=== Section Start ===

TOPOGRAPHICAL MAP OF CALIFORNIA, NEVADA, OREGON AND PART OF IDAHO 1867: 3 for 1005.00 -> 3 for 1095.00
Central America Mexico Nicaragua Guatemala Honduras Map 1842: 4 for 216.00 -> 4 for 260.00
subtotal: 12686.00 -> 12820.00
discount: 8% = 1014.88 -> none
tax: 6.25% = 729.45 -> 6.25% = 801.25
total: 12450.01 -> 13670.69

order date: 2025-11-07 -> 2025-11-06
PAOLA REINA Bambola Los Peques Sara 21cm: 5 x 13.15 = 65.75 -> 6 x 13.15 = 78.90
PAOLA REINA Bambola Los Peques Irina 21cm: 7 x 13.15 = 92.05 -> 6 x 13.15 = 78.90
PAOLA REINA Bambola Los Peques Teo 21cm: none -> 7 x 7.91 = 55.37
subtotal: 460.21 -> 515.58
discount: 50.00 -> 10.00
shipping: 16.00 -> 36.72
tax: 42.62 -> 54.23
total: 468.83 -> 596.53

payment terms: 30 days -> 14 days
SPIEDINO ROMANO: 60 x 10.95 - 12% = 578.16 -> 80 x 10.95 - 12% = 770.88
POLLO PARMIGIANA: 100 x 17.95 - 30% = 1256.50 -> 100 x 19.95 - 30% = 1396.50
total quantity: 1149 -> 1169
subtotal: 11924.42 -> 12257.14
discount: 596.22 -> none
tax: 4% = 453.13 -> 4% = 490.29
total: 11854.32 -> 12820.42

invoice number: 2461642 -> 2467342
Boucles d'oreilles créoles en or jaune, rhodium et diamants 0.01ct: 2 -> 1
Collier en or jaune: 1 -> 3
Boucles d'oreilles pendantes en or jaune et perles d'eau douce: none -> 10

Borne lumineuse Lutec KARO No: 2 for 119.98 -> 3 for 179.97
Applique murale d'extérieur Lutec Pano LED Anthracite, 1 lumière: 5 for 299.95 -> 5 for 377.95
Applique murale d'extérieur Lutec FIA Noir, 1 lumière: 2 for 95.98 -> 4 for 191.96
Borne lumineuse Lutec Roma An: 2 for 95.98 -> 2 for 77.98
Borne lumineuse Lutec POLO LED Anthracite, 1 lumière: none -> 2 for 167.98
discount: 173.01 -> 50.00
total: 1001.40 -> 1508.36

=== Section End ===

_Task description_:
Select and copy every line of the material that holds the string "extérieur".

_Exercise response_:
Applique murale d'extérieur Lutec Pano LED Anthracite, 1 lumière: 5 for 299.95 -> 5 for 377.95
Applique murale d'extérieur Lutec FIA Noir, 1 lumière: 2 for 95.98 -> 4 for 191.96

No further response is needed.